Security Implications: Miner Extractable Value and Protocol Vulnerability
The tools are demonstrated to detect historic economic attacks, including the bZx event, where high-revenue strategies existed for up to 69 days before exploitation, yielding 0.48M USD. Opportunities such as these, whose profit far outpaces block rewards (up to 874x in the bZx case), generate Miner Extractable Value (MEV)—additional rewards that rational PoW miners may pursue via transaction reordering or chain forking, threatening consensus security.
Figure 7: Minimum MEV value (in block rewards) for incentive-compatibility of PoW forks. Adversarial miners with 10% hash rate will fork for MEV opportunities exceeding 4 block rewards.

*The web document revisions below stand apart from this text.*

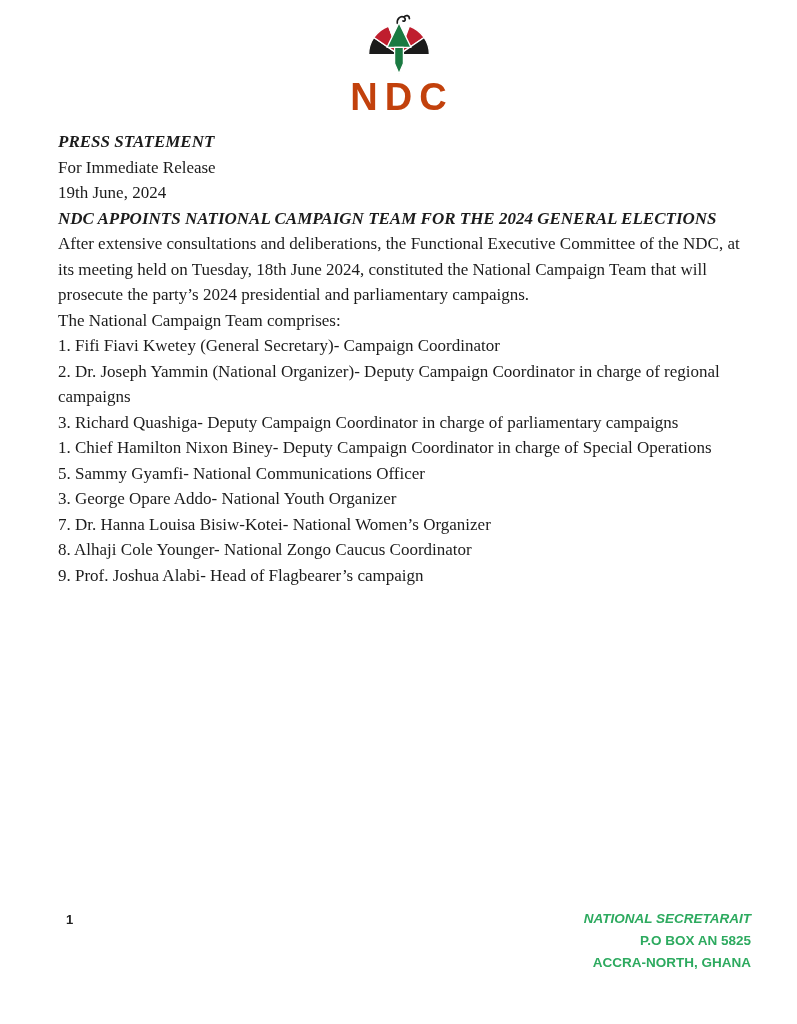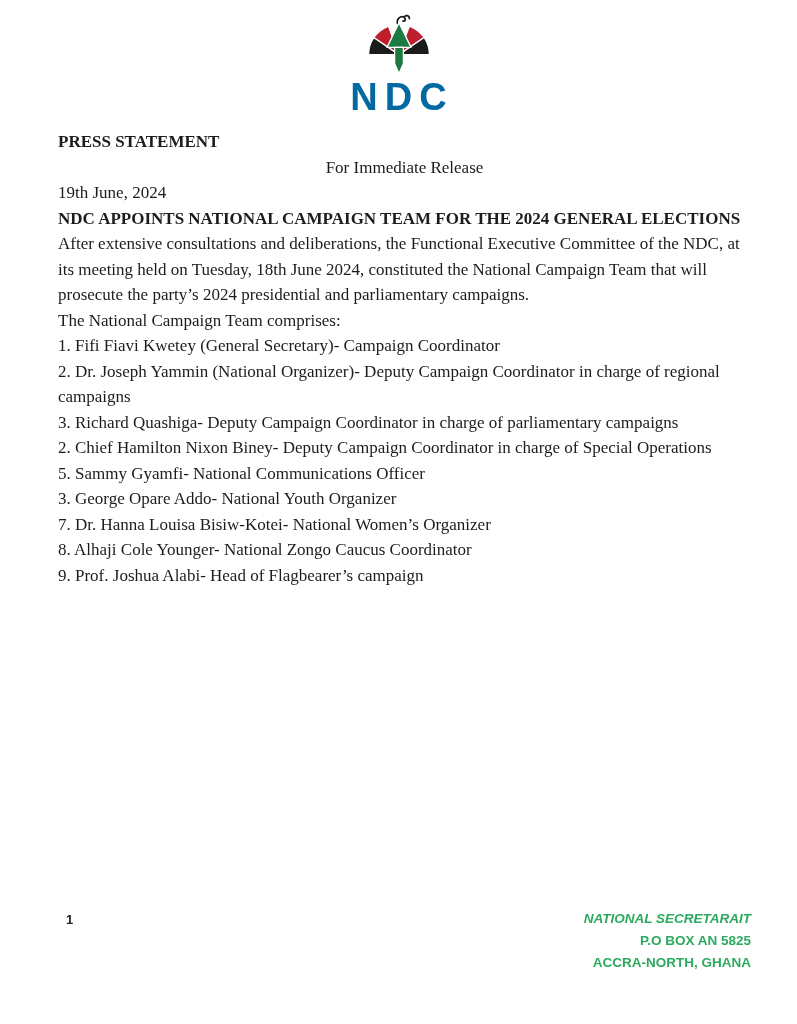"NDC" .logo-text { color: #0369a1 -> #c2410c }
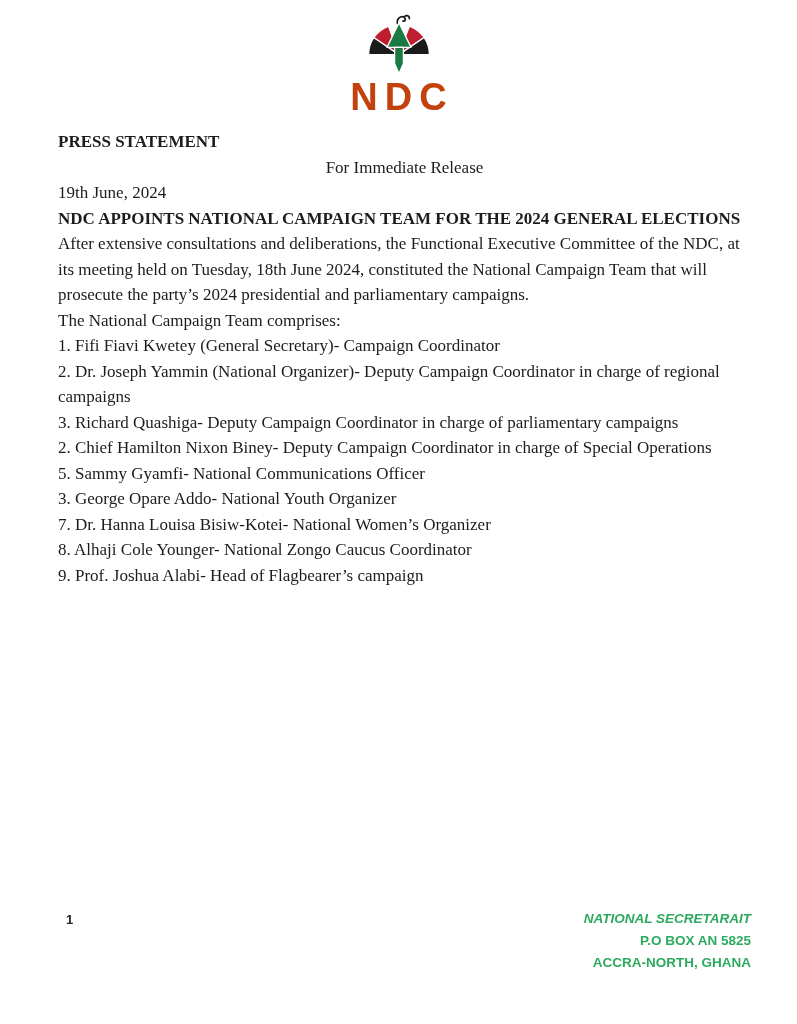"PRESS STATEMENT" .bold { font-style: none -> italic }
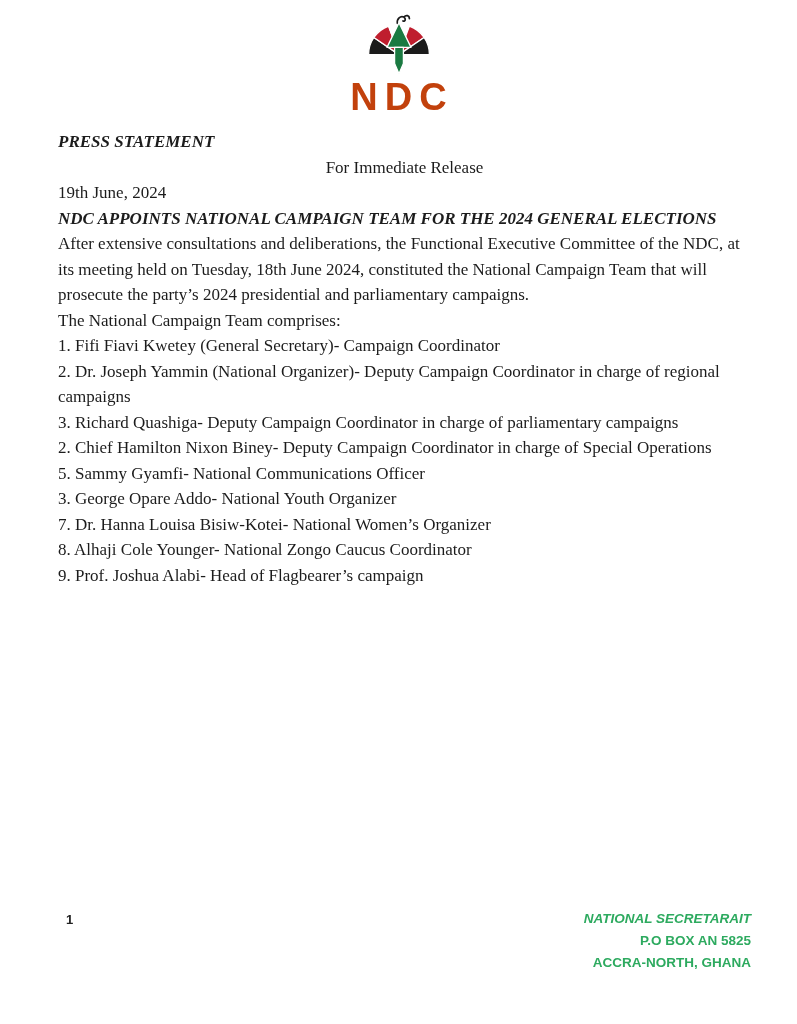"For Immediate Release" .release-line { text-align: center -> none }
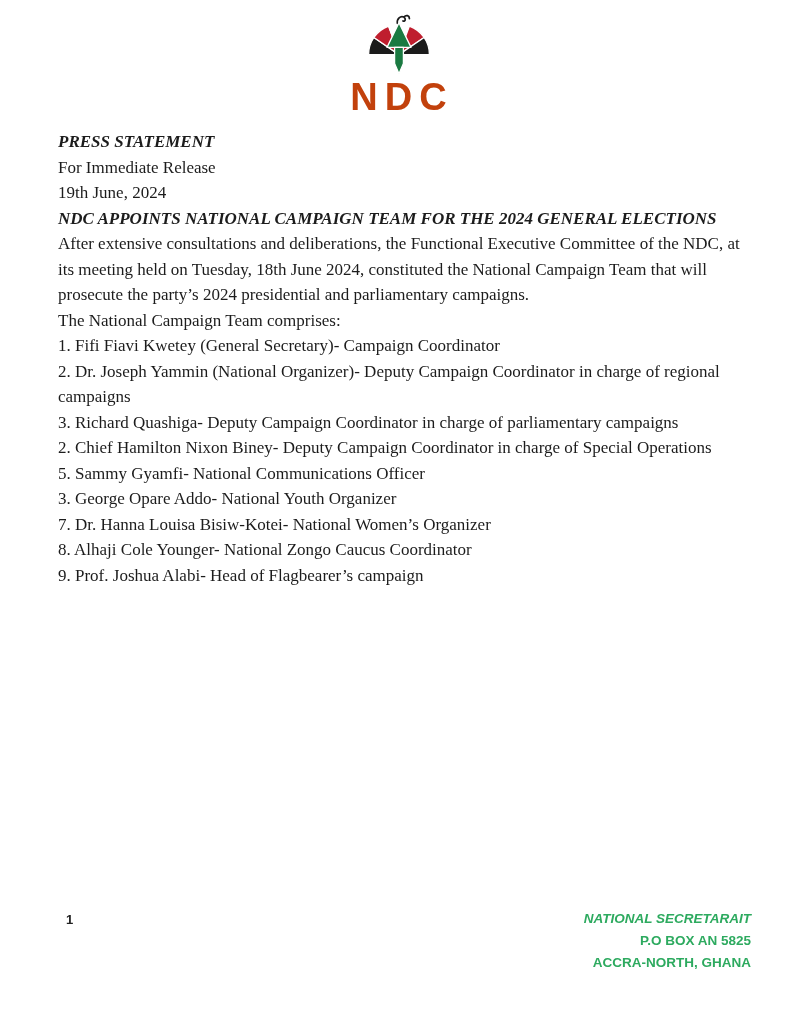"2. Chief Hamilton Nixon Biney-" p.team-item { text: 2 -> 1 }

A quantitative Markov Decision Process analysis reveals that miners with modest hash rates will rationally fork the chain to seize MEV opportunities if their value exceeds 4x the block reward, increasing stale block rates and double-spending risks.
Figure 8: Attack window analysis of the bZx event; DeFiPoser-SMT identifies opportunity duration and concrete revenue.
Practical and Theoretical Implications
Operationalizing DeFiPoser demonstrates both the feasibility and risk associated with automated, just-in-time profit extraction in DeFi. Practically, protocol designers and liquidity providers gain quantitative insights into arbitrage and economic vulnerabilities in their system deployments. Theoretically, the results clarify a new frontier in blockchain security: composability-driven MEV, where protocol-level innovation elevates financial risks at the consensus layer. As DeFi protocol expansion and cross-chain interoperability accelerate, tooling such as DeFiPoser will be critical for adversarial stress-testing and adaptive defense.
Future Directions
Anticipated future developments include:
- Expansion to transaction-level state dependency, incorporating mempool monitoring for even finer profit extraction.
- Generalization to multiple base assets and execution in cross-chain DeFi ecosystems.
- Modeling dynamic trader competition and miner collusion under MEV opportunity adversarial games.
- Integration with decentralized governance to dynamically tune protocol parameters in response to discovered composability vulnerabilities.
Conclusion
This paper rigorously formulates and implements algorithmic discovery of profit-generating sequences across composable DeFi protocols. Real-time arbitrage and acyclic exploitation are achievable and practical. The scale of available profits, especially those qualifying as MEV, materially threatens PoW blockchain stability and consensus guarantees. As DeFi complexity proliferates, automated reasoning tools will be indispensable for protocol analysis, adversarial security assessment, and ecosystem resilience.